Wanting to Die

Since you ask, most days I cannot remember.
I walk in my clothing, unmarked by that voyage.
Then the almost unnameable lust returns.

Even then I have nothing against life.
I know well the grass blades you mention,
the furniture you have placed under the sun.

But suicides have a special language.
Like carpenters they want to know which tools.
They never ask why build.

Twice I have so simply declared myself,
have possessed the enemy, eaten the enemy,
have taken on his craft, his magic.

In this way, heavy and thoughtful,
warmer than oil or water,
I have rested, drooling at the mouth-hole.

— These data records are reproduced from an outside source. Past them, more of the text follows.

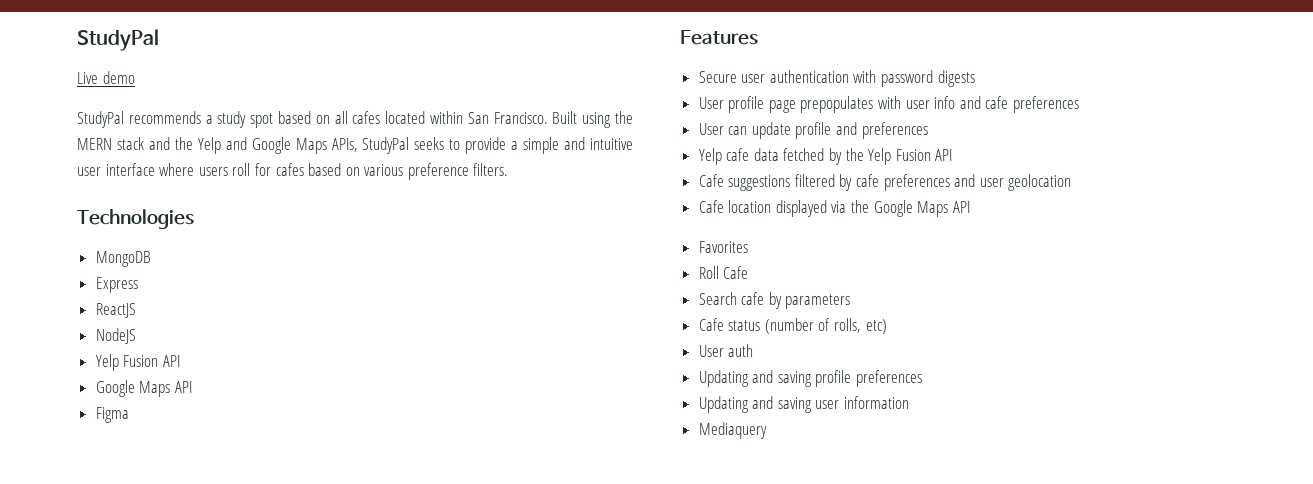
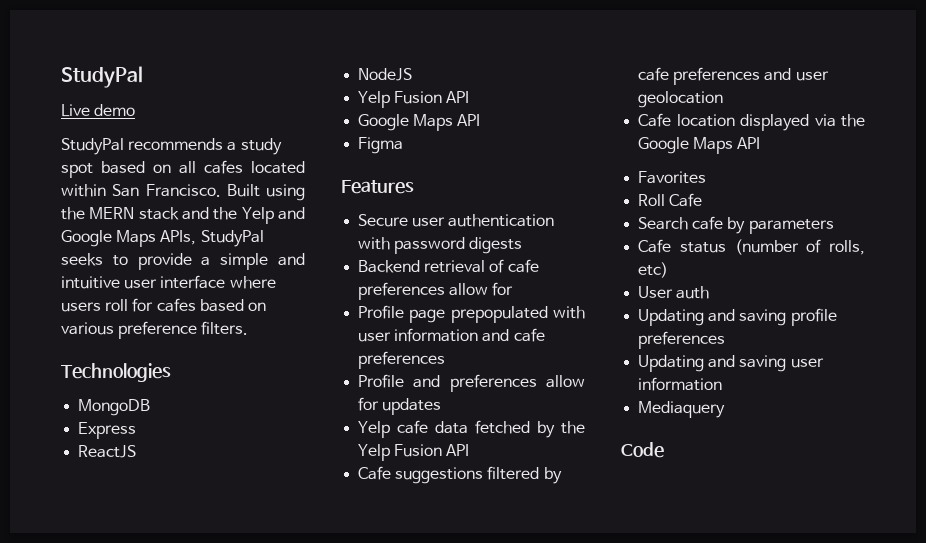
- User profile page prepopulates with user info and cafe preferences
+ Backend retrieval of cafe preferences allow for
+ Profile page prepopulated with user information and cafe preferences
- User can update profile and preferences
+ Profile and preferences allow for updates
+ Code

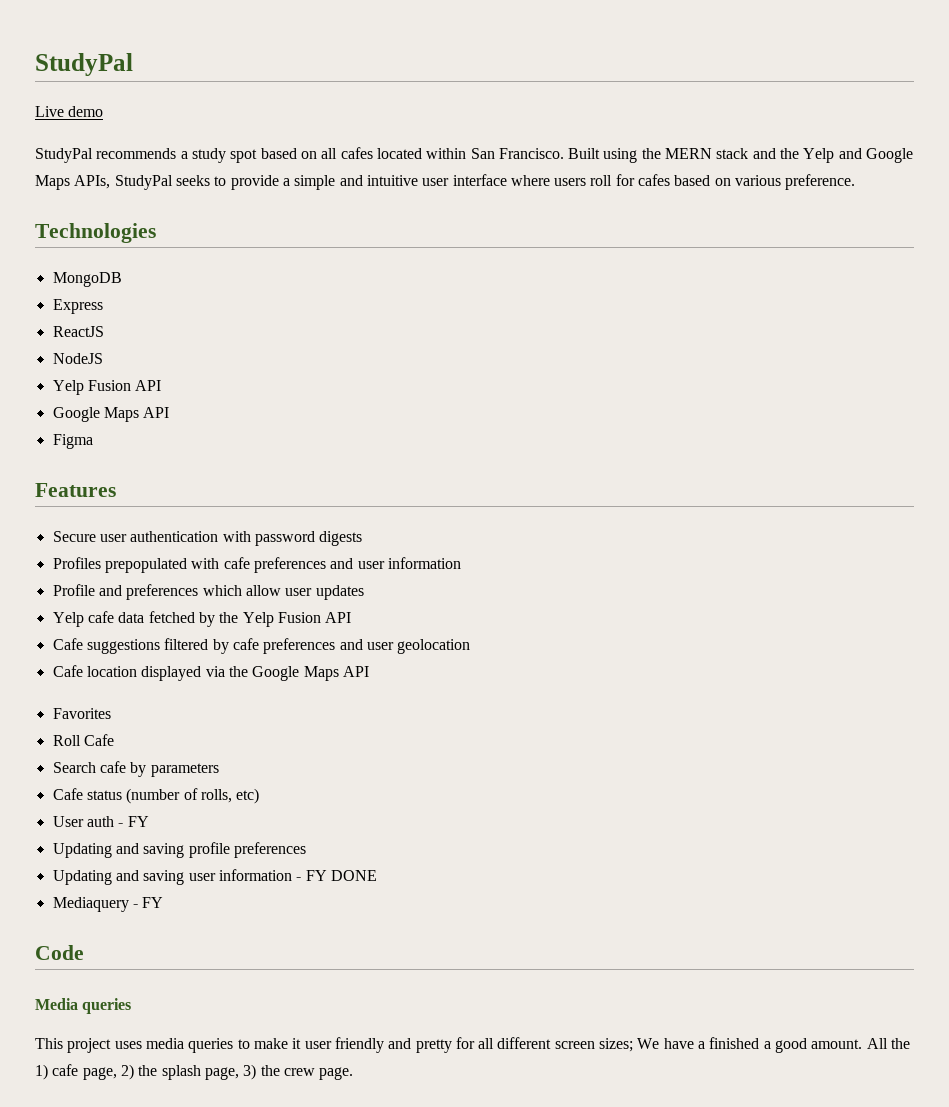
- Built using the MERN stack and the Yelp and Google Maps APIs, StudyPal seeks to provide a simple and intuitive user interface where users roll for cafes based on various preference filters.
+ Built using the MERN stack and the Yelp and Google Maps APIs, StudyPal seeks to provide a simple and intuitive user interface where users roll for cafes based on various preference.
- Backend retrieval of cafe preferences allow for
- Profile page prepopulated with user information and cafe preferences
+ Profiles prepopulated with cafe preferences and user information
- Profile and preferences allow for updates
+ Profile and preferences which allow user updates
- User auth
+ User auth - FY
- Updating and saving user information
+ Updating and saving user information - FY DONE
- Mediaquery
+ Mediaquery - FY
+ Media queries
+ This project uses media queries to make it user friendly and pretty for all different screen sizes; We have a finished a good amount. All the 1) cafe page, 2) the splash page, 3) the crew page.

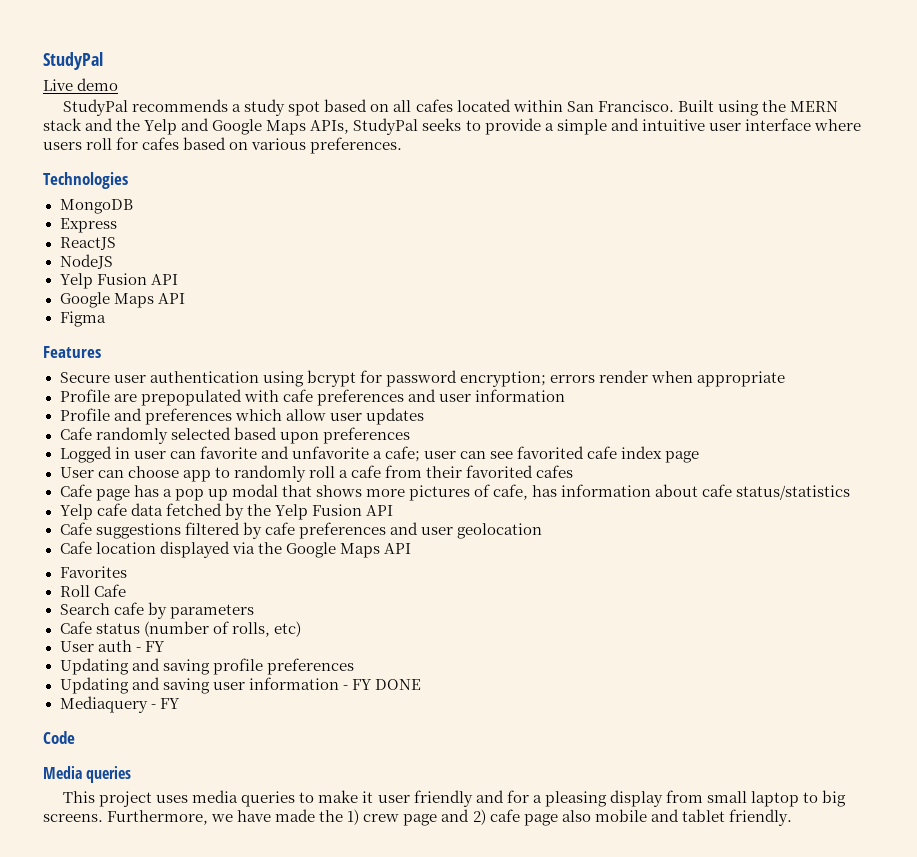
- Built using the MERN stack and the Yelp and Google Maps APIs, StudyPal seeks to provide a simple and intuitive user interface where users roll for cafes based on various preference.
+ Built using the MERN stack and the Yelp and Google Maps APIs, StudyPal seeks to provide a simple and intuitive user interface where users roll for cafes based on various preferences.
- Secure user authentication with password digests
- Profiles prepopulated with cafe preferences and user information
+ Secure user authentication using bcrypt for password encryption; errors render when appropriate
+ Profile are prepopulated with cafe preferences and user information
+ Cafe randomly selected based upon preferences
+ Logged in user can favorite and unfavorite a cafe; user can see favorited cafe index page
+ User can choose app to randomly roll a cafe from their favorited cafes
+ Cafe page has a pop up modal that shows more pictures of cafe, has information about cafe status/statistics
- This project uses media queries to make it user friendly and pretty for all different screen sizes; We have a finished a good amount. All the 1) cafe page, 2) the splash page, 3) the crew page.
+ This project uses media queries to make it user friendly and for a pleasing display from small laptop to big screens. Furthermore, we have made the 1) crew page and 2) cafe page also mobile and tablet friendly.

I did not think of my body at needle point.
Even the cornea and the leftover urine were gone.
Suicides have already betrayed the body.

Still-born, they don't always die,
but dazzled, they can't forget a drug so sweet
that even children would look on and smile.

To thrust all that life under your tongue! — that, all by itself, becomes a passion.
Death's a sad Bone; bruised, you'd say,

and yet she waits for me, year after year,
to so delicately undo an old wound,
to empty my breath from its bad prison.

Balanced there, suicides sometimes meet,
raging at the fruit, a pumped-up moon,
leaving the bread they mistook for a kiss,

leaving the page of the book carelessly open,
something unsaid, the phone off the hook
and the love, whatever it was, an infection.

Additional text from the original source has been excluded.